Une fécondité prodigieuse...
Toutes les espèces de pucerons ont recours à la parthénogenèse : des individus femelles engendrent des
individus femelles, sans qu’il y ait fécondation de l’œuf. Ce mode de multiplication est dit vivipare la fécondation
n’étant pas nécessaire, les embryons commencent à se développer dans le corps de la mère avant même leur
naissance.
Un calcul théorique montre les possibilités démographiques exceptionnelles de ces insectes : soit un puceron
ayant une fécondité moyenne d’une trentaine de larves et dont la durée de développement, de la naissance
jusqu’à la maturité de reproduction, est de 14 jours ; à raison de neuf générations par an pendant la belle saison,
un seul individu pourra être à l’origine de 600 milliards individus !
Le poids d’un adulte étant d’environ 1 mg, ce seraient 600 tonnes de pucerons qui auraient pu être produites par
une seule femelle en une seule saison ! Ce calcul est bien sûr irréaliste et ne tient pas compte des facteurs
défavorables (climat, ennemis naturels notamment), qui limitent les populations.

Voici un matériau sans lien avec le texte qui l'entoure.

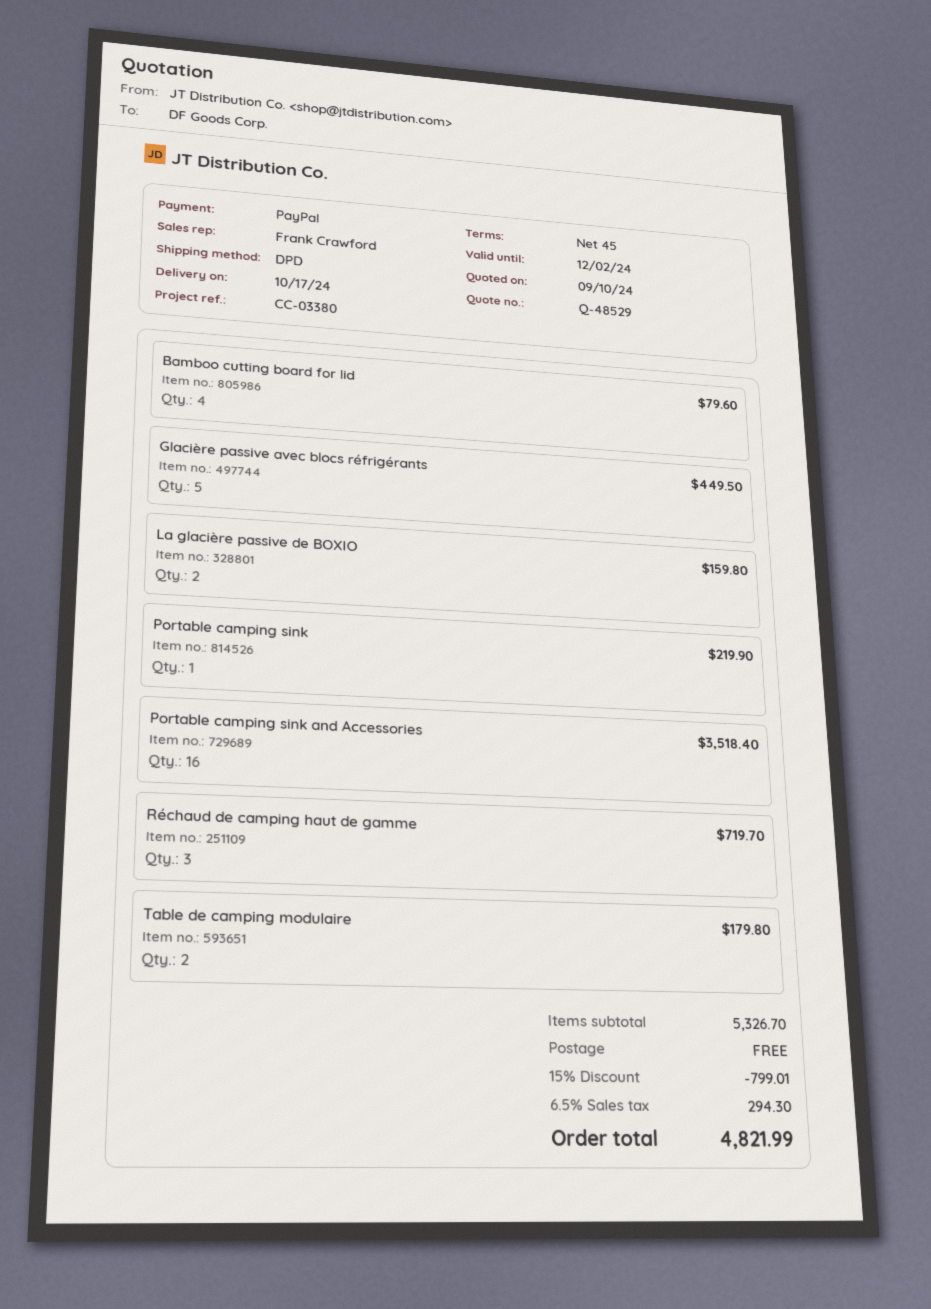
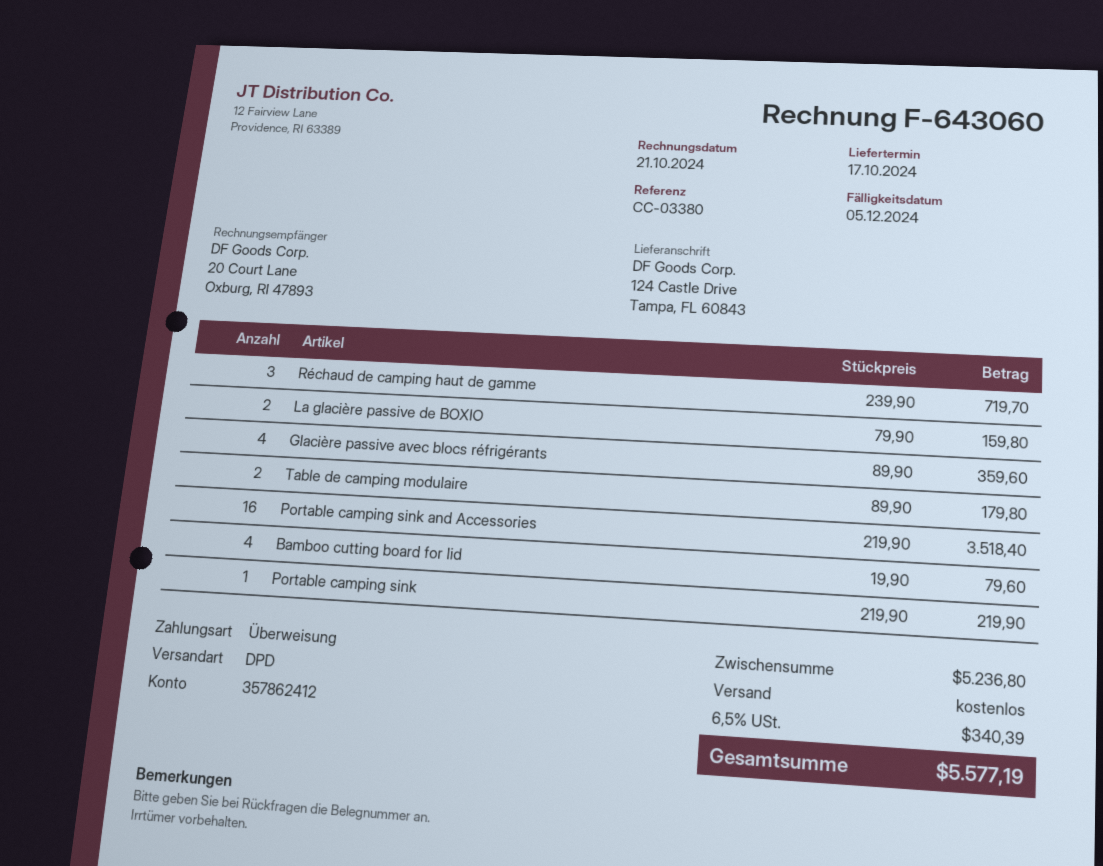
payment method: PayPal -> bank transfer
Glacière passive avec blocs réfrigérants: 5 for 449.50 -> 4 for 359.60
subtotal: 5326.70 -> 5236.80
discount: 15% = 799.01 -> none
tax: 6.5% = 294.30 -> 6.5% = 340.39
total: 4821.99 -> 5577.19

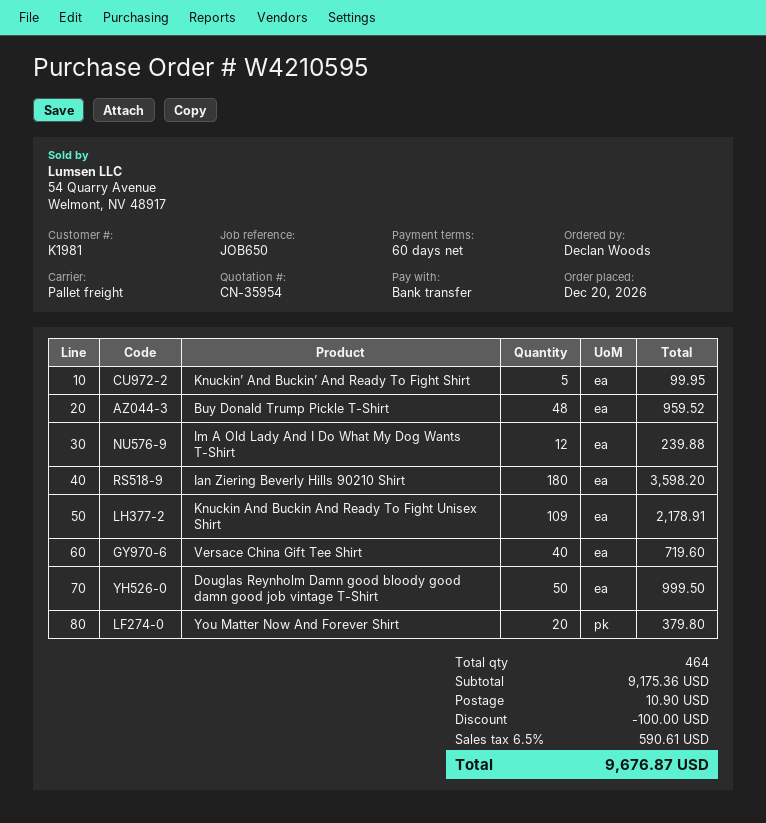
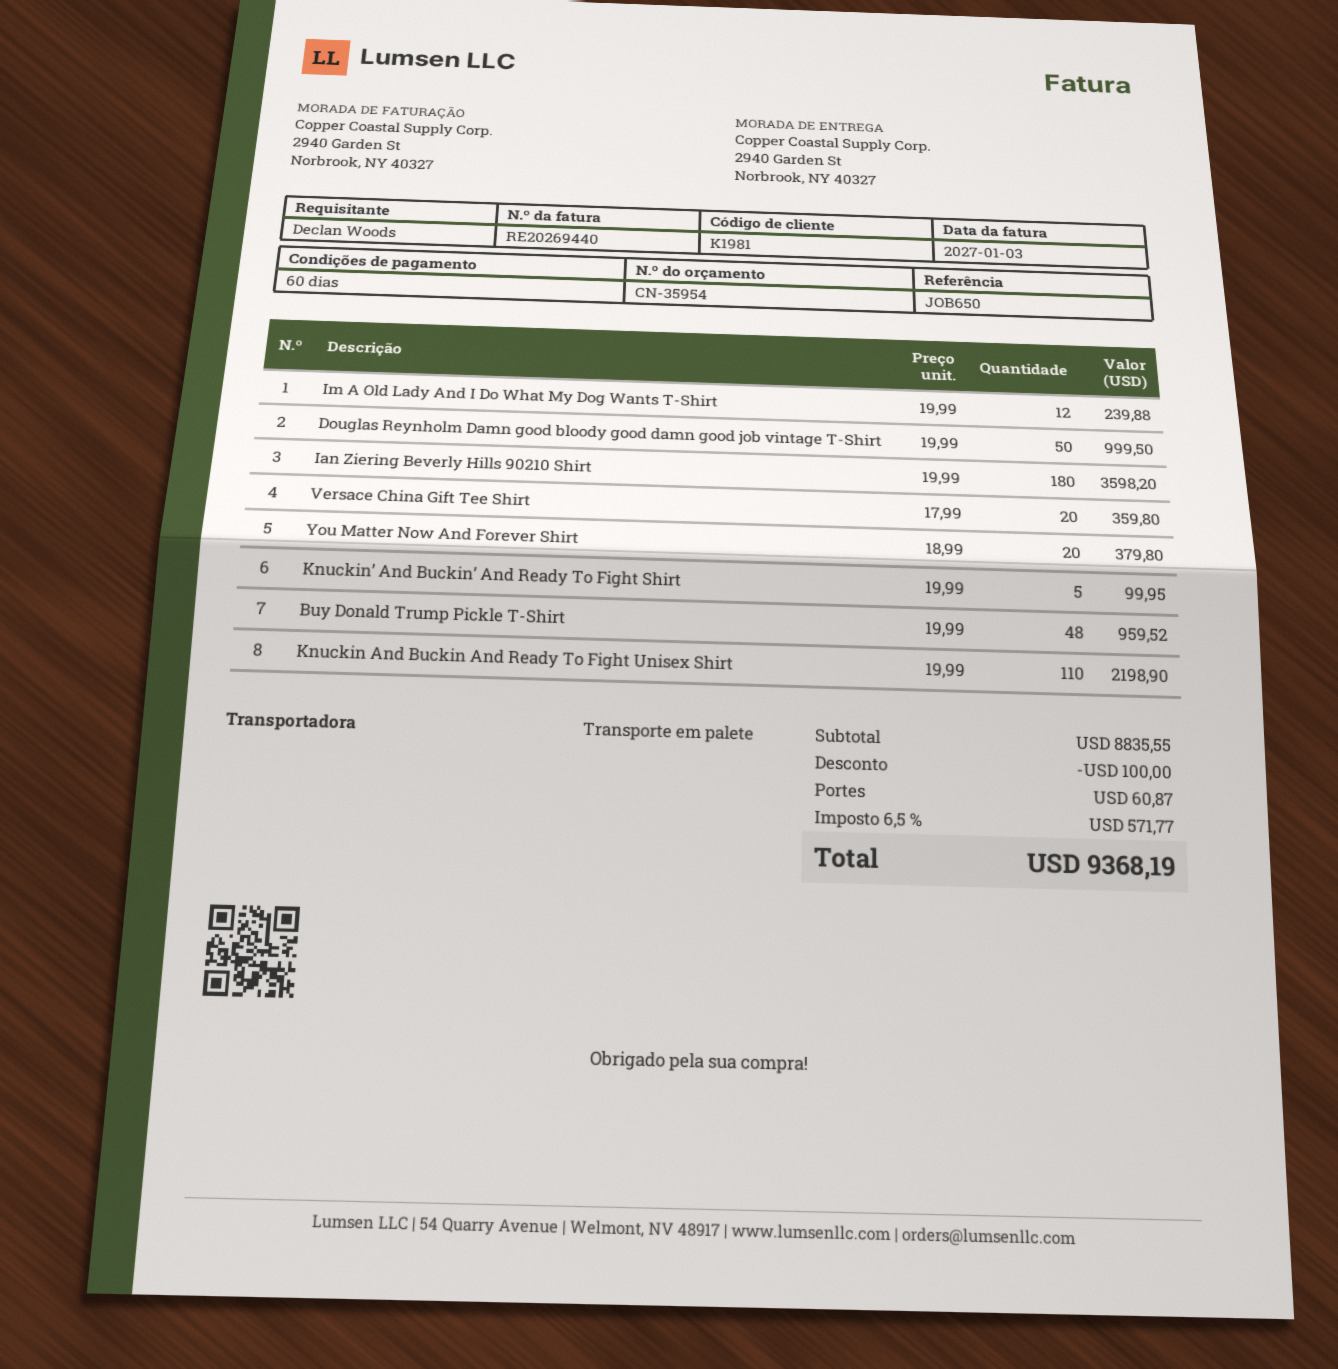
Knuckin And Buckin And Ready To Fight Unisex Shirt: 109 for 2178.91 -> 110 for 2198.90
Versace China Gift Tee Shirt: 40 for 719.60 -> 20 for 359.80
subtotal: 9175.36 -> 8835.55
shipping: 10.90 -> 60.87
tax: 6.5% = 590.61 -> 6.5% = 571.77
total: 9676.87 -> 9368.19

…mais aussi des ennemis naturels
Les ennemis naturels des pucerons, les 'auxiliaires' du jardinier, sont effectivement nombreux. Mais, malgré leur
efficacité indéniable, ils ont parfois du mal à juguler le développement exponentiel des populations lorsque les
conditions climatiques sont favorables aux pucerons (les pucerons sont en activité dès que la température atteint
5°C alors que les auxiliaires ont besoin d'au moins 10 à 15°C). Plus tard dans la saison, les auxiliaires arrivent à
maîtriser la situation, pour autant qu'ils n'aient pas été détruits par un traitement inopportun.
Ces auxiliaires sont essentiellement des prédateurs et des parasites (ou parasitoïdes) et, à un degré moindre, des
champignons entomopathogènes responsables d’infections mortelles. Les auxiliaires prédateurs sont, entres
autres, les coccinelles (adultes et larves), les syrphes (larves) et les chrysopes (larves). Les auxiliaires parasites
sont surtout des petites guêpes qui pondent leurs œufs dans le corps même des pucerons. N'oublions pas les
oiseaux, en particulier les mésanges, qui sont des prédateurs efficaces des pucerons.
Moyens de lutte contre les pucerons
Par leur activité de succion, les pucerons peuvent affaiblir les plantes et altérer la floraison et les rendements.
Certaines espèces provoquent en plus des déformations des feuilles, des tiges et des fruits et sont susceptibles de
transmettre des maladies à virus. Toutefois, il convient de relativiser ces dégâts. Un jardinier amateur a le souci
légitime de conserver ses cultures dans le meilleur état phytosanitaire mais il n'a pas les mêmes impératifs
économiques qu'un horticulteur professionnel. Il n'est donc pas nécessaire d'éliminer jusqu'au dernier foyer de
pucerons sur toutes les plantes du jardin. De plus, ce sont ces pucerons qui, en servant de nourriture aux
auxiliaires, vont leur permettre de se maintenir dans l'environnement.